Nobody's Nocturne - Interlude: Hell

Oct 07, 2008 22:04



"The healthy man does not torture others - generally it is the tortured who turn into torturers."
- Carl Gustav Jung (Swiss psychiatrist, Psychologist and Founder of the Analytic Psychology, 1875-1961)



"Now we're just going to see how your brain is working." Circe knew the subject was tense, and she knew why. She didn't have a way with people like her husband did. People trusted him. It was a fact that only served to reinforce her belief that she had made the right decision all those years ago, when she'd said her vows and committed herself to him.
She remembered one of her cousins gushing on about how handsome Loki was, and what wonderful prospects he had, such a glowing reputation. Circe had cared for none of this. She had seen what he could build. The day she saw his working telekinetic ray-gun in SimScience Monthly, she knew she had to have him. And nothing ever came between Circe and what she wanted.

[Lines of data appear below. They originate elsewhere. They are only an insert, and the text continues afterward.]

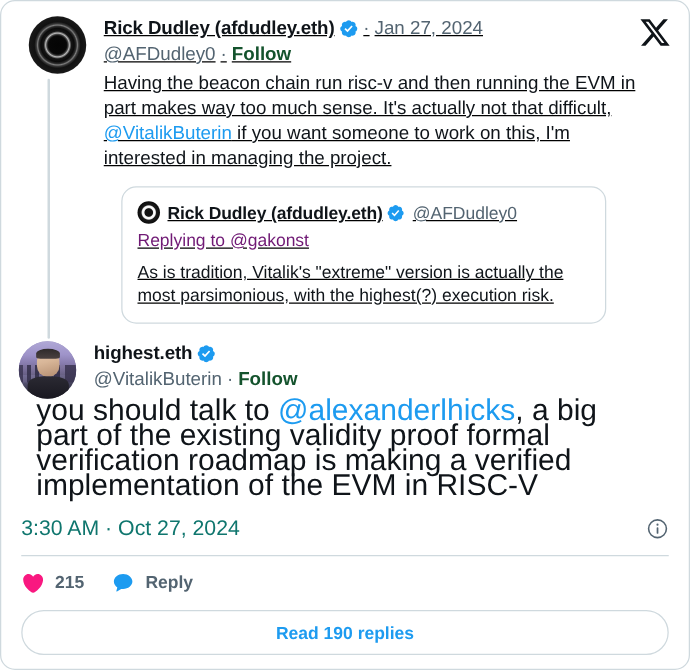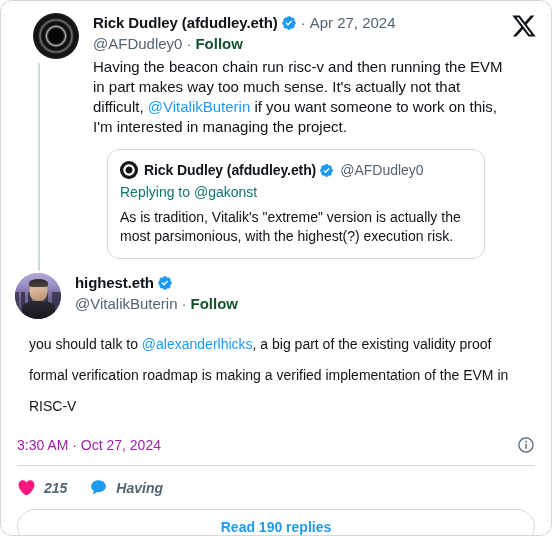--- a/index.html
+++ b/index.html
@@ -48,7 +48,8 @@
   
   .tweet-parent {
     position: relative;
-    padding: 12px 14px 0 32px;
+    padding: 12px 14px 0 22px;
+    text-decoration: underline;
   }
   .tweet-row {
     display: flex;

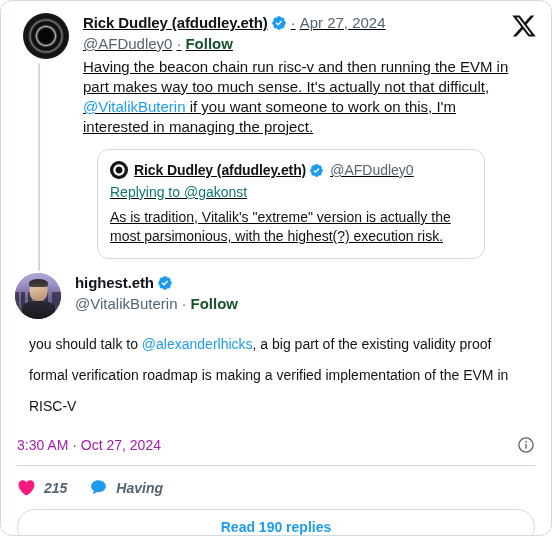--- a/index.html
+++ b/index.html
@@ -374,7 +374,7 @@
             </svg>
           </span>
           <span class="meta-sep">·</span>
-          <span class="date-text">Apr 27, 2024</span>
+          <span class="date-text">Jan 27, 2024</span>
         </div>
         <div class="handle-line">
           <span class="handle">@AFDudley0</span>

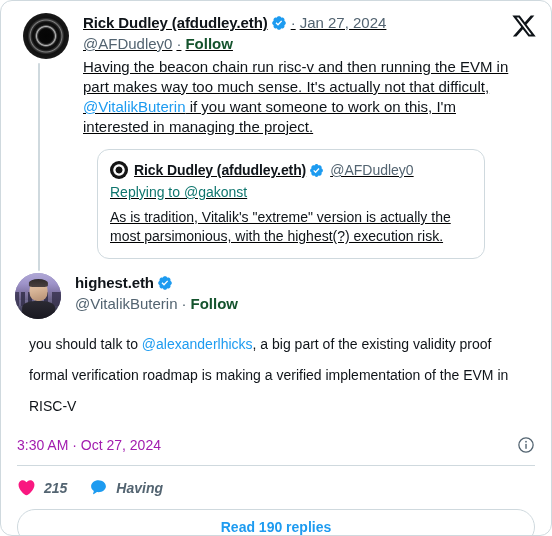--- a/index.html
+++ b/index.html
@@ -251,7 +251,7 @@
   }
   .quote-replying {
     font-size: 14px;
-    color: #0f766e;
+    color: #701a75;
     margin-top: 4px;
     line-height: 18px;
   }

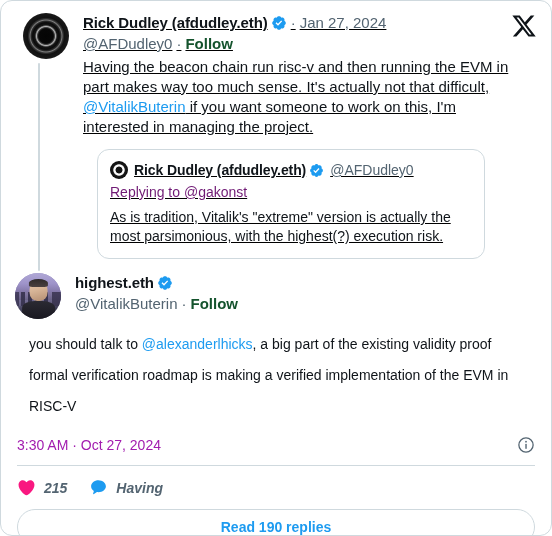--- a/index.html
+++ b/index.html
@@ -268,10 +268,9 @@
     padding: 14px 14px 0 14px;
   }
   .main-text {
-    font-size: 14px;
-    line-height: 31px;
+    font-size: 24px;
+    line-height: 20px;
     color: #0f1419;
-    margin-top: 10px;
     padding: 0 14px 0 14px;
     word-wrap: break-word;
   }

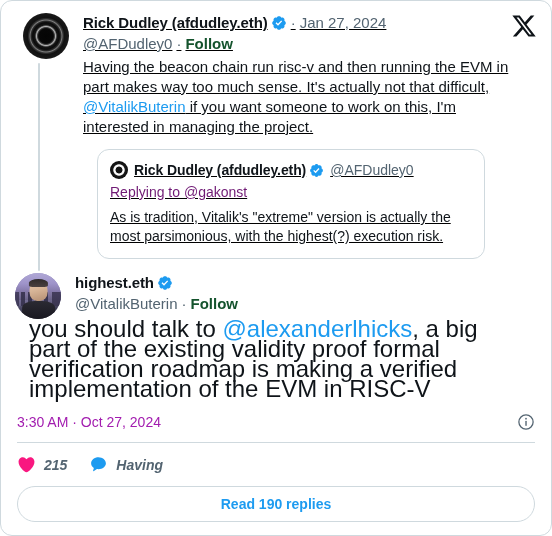--- a/index.html
+++ b/index.html
@@ -283,8 +283,8 @@
     padding: 14px 16px 11px 16px;
   }
   .time-text {
-    font-size: 14px;
-    color: #a21caf;
+    font-size: 17px;
+    color: #0f766e;
   }
   .info-icon {
     width: 18px;

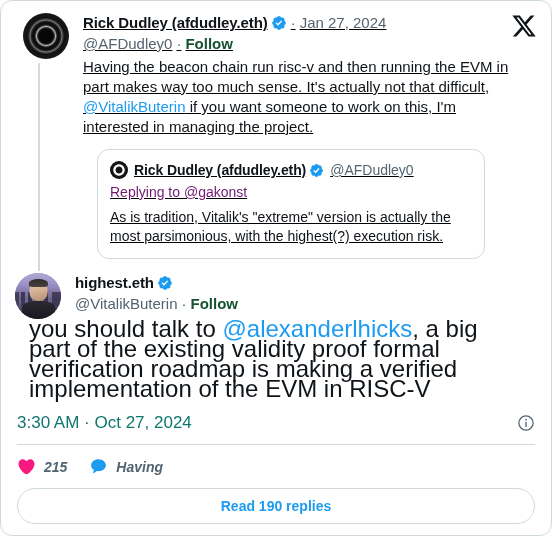--- a/index.html
+++ b/index.html
@@ -309,9 +309,8 @@
   }
   .action {
     display: flex;
-    align-items: center;
+    align-items: flex-start;
     cursor: pointer;
-    font-style: italic;
   }
   .action-icon {
     display: inline-flex;

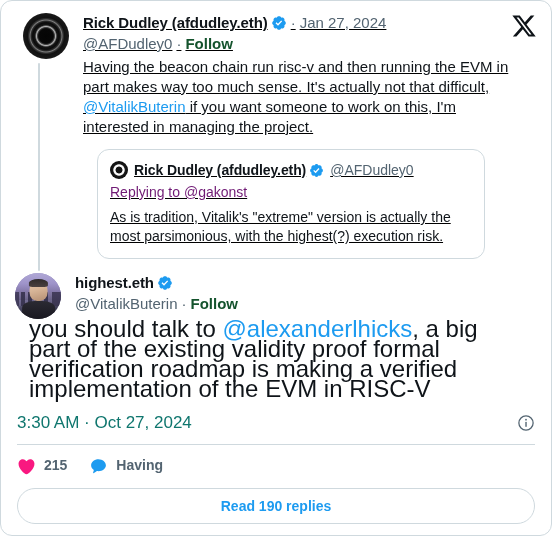--- a/index.html
+++ b/index.html
@@ -459,7 +459,7 @@
           <path fill="#1d9bf0" d="M12 2.8c-5.16 0-9.35 3.44-9.35 7.68 0 2.4 1.35 4.55 3.47 5.95l-.95 3.58c-.1.38.31.69.64.48l4.22-2.66c.64.1 1.3.15 1.97.15 5.16 0 9.35-3.44 9.35-7.5S17.16 2.8 12 2.8z"></path>
         </svg>
       </span>
-      <span class="action-label">Having</span>
+      <span class="action-label">Reply</span>
     </div>
 
   </div>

"Don't be afraid, child," Loki's voice soothed from the doorway. "This is just a routine little check. Nothing to worry about, not at all."
"Oh." The suspicious look had gone from the subject's face. "Alright then. Okay." He nodded slightly.
Circe remembered similar situations from her own childhood. Don't worry darling, I'm not going to hurt you. Those words were inevitably followed by pain. Circe knew torture, better than anyone. In the databank that was her mind she held 238 different methods of torture. And she knew, from first-hand experience, that knowing of torture and living through it were two entirely different experiences.
She flicked the switch. Lost in her own thoughts, she didn't even hear the subject scream.



And so it was in the Beaker household from that day on. As the subject grew, Circe found new methods and new ideas. Though her research took her far, she was always striving to go further. She needed to know the answers. But first she had to find the questions.



The tortures grew more horrific with every passing year, and with every year the subject became more and more withdrawn. As he left his teenage years behind him he was barely able to fend for himself. Neurotic and apprehensive, he developed a twitch and stammered on the rare occasions that he spoke. Circe could tell that it bothered Loki, but to her it was inconsequential.
And then one day it came to her. She knew what to do, and she knew how to do it. It was in fact so simple that she cursed herself for not having thought of it before. All she would need was her scalpel.



A little slice here, move that over there, and who needs two kidneys anyway?
Circe spent a solid twenty-four hours operating on the subject. When she was finished she knew she had done well. Now she would give him a little time to rest, and tomorrow she could start her experiments.



In the thirteen years that the subject had lived with the Beakers, through all the hundreds and thousands of tortures she inflicted on him, Circe never once thought of the hell she was putting him through. Taking a child from the streets, and being subjected to such horrors as are unimaginable to most, pain and torture far beyond the cruelty boundary. She never thought of it, not one single time.



She knew Loki did, often. He rarely watched Circe's research in action, and when he did it was with distaste. He cared too much about feelings.



How did the subject feel? Why should that matter.



Circe had what she wanted. Everything else was insignificant.